2015 konnte sich Pininfarina gegen fünf Konkurrenten im Wettbewerb durchsetzen. Dieser war von İGA Havalimanı İşletmesi A.Ş. ausgeschrieben worden, einer eigens für den Flughafenneubau gegründeten Firma, bestehend aus fünf Investoren. Sie will den New Airport für 25 Jahre betreiben und unterhält seit ihrem Bestehen auch den im asiatischen Teil Istanbuls liegenden Flughafen Sabiha Gökçen sowie sechs weitere türkische Flughäfen. Die weiteren Mitstreiter im damaligen Wettbewerb: Zaha Hadid, Moshe Safdie, Grimshaw-Nordic, Massimiliano Fuksas sowie RMJM Architects. Verglichen mit Zaha Hadids Enwurf ist der von Pininfarina sehr organisch und geschwungen. Das Büro konnte damit die auf regionale Architekturelemente und innovative Konzepte bedachte Jury überzeugen.
Beweglich ist der Joystick zwar nicht, doch gibt es in ihm viel Bewegung. Das Nutzungskonzept des Towers ist nämlich erstaunlich vielfältig für ein Gebäude, das vor allem zum Sichern und Überwachen dient. Der Turm bietet unter anderem auch eine Sporthalle, Schlaf- und Ruheräume sowie eine Dachterasse, die sich auf dem Sockelgebäude befindet.
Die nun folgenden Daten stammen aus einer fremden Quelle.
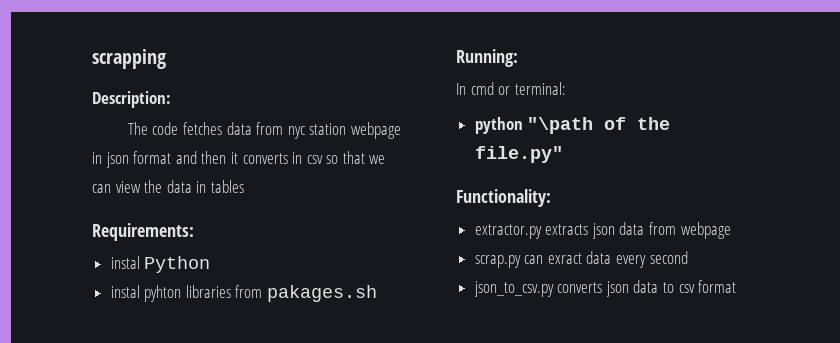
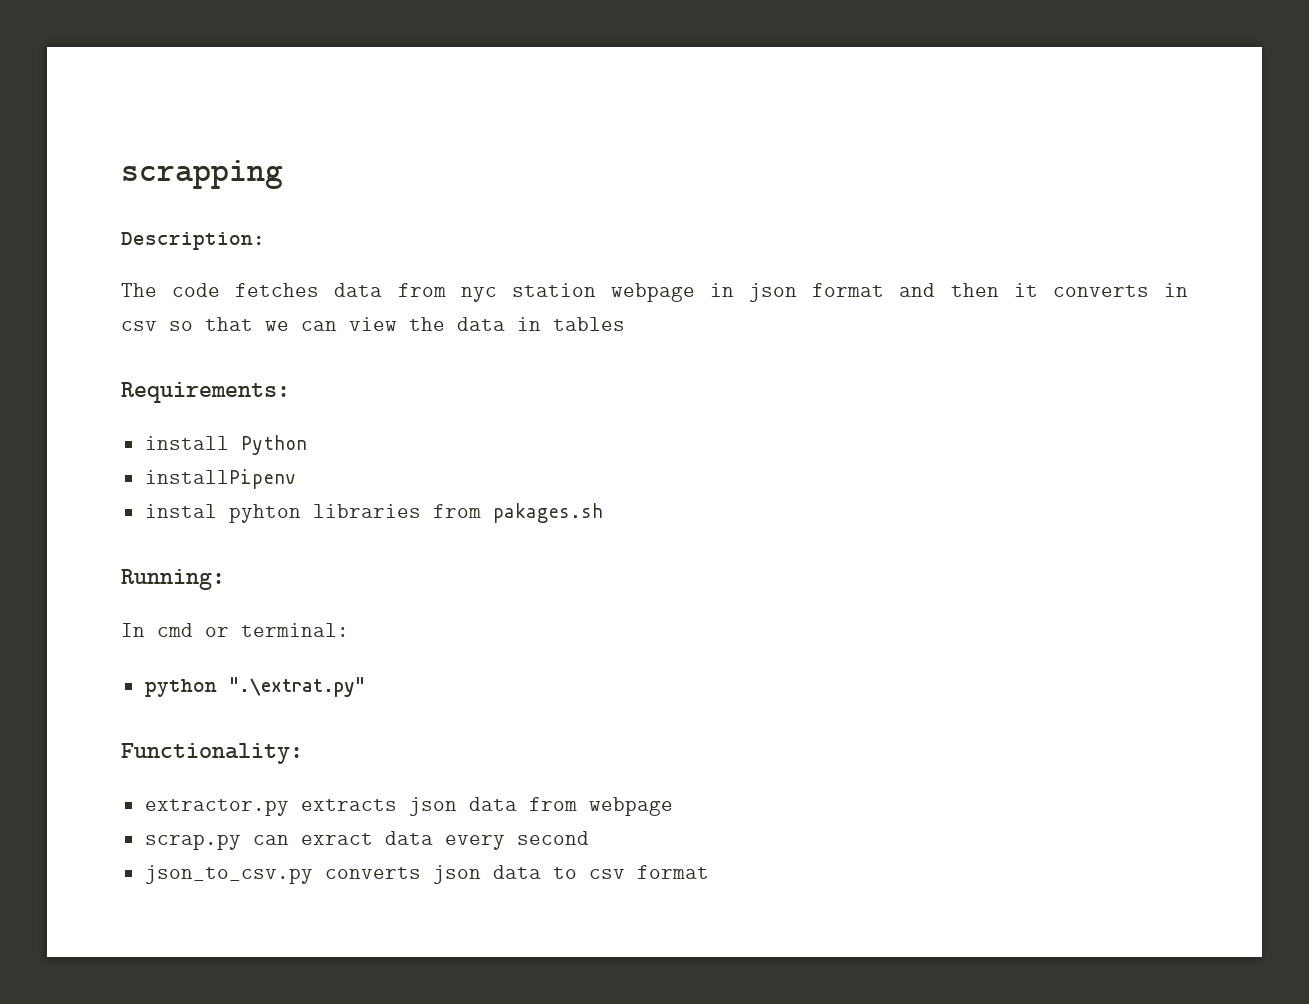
[110,256,140,269] instal -> [144,436,229,450] install
(211, 264) none -> [144,469,296,489] // installPipenv
[527,117,671,134] [474,146,563,163] "\path of the file.py" -> [228,677,365,697] ".\extrat.py"

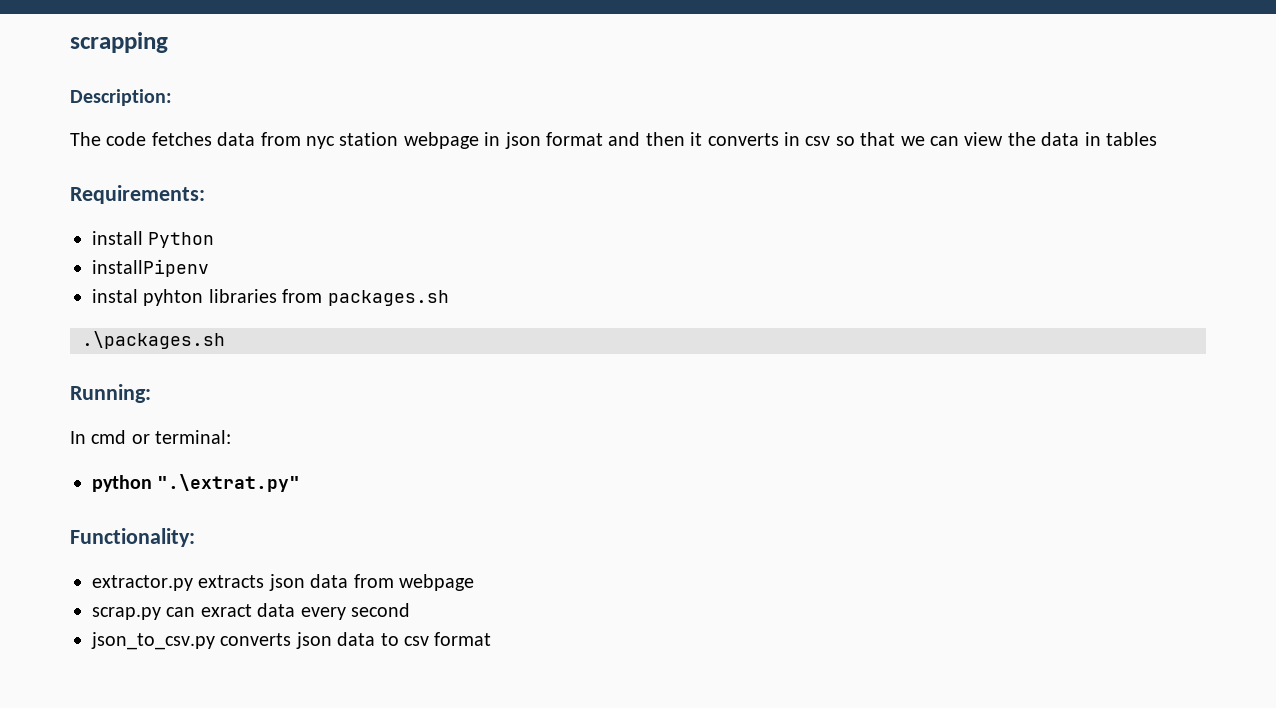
[492,503,603,523] pakages.sh -> [327,290,449,306] [82,331,225,349] packages.sh // .\packages.sh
Der Bau, bei dem sich die Architekten von der Form einer Tulpe inspirieren ließen, ist als zyklischer Kreislauf angelegt: Während im Sockelgebäude ausgebildet wird, arbeitet man in der Spitze – mit Blick auf Europa. Interessanterweise betritt man den Turm im Erdgeschoss, hätte man dieser Logik folgend doch eher mit einem unterirdischem Tunnel gerechnet.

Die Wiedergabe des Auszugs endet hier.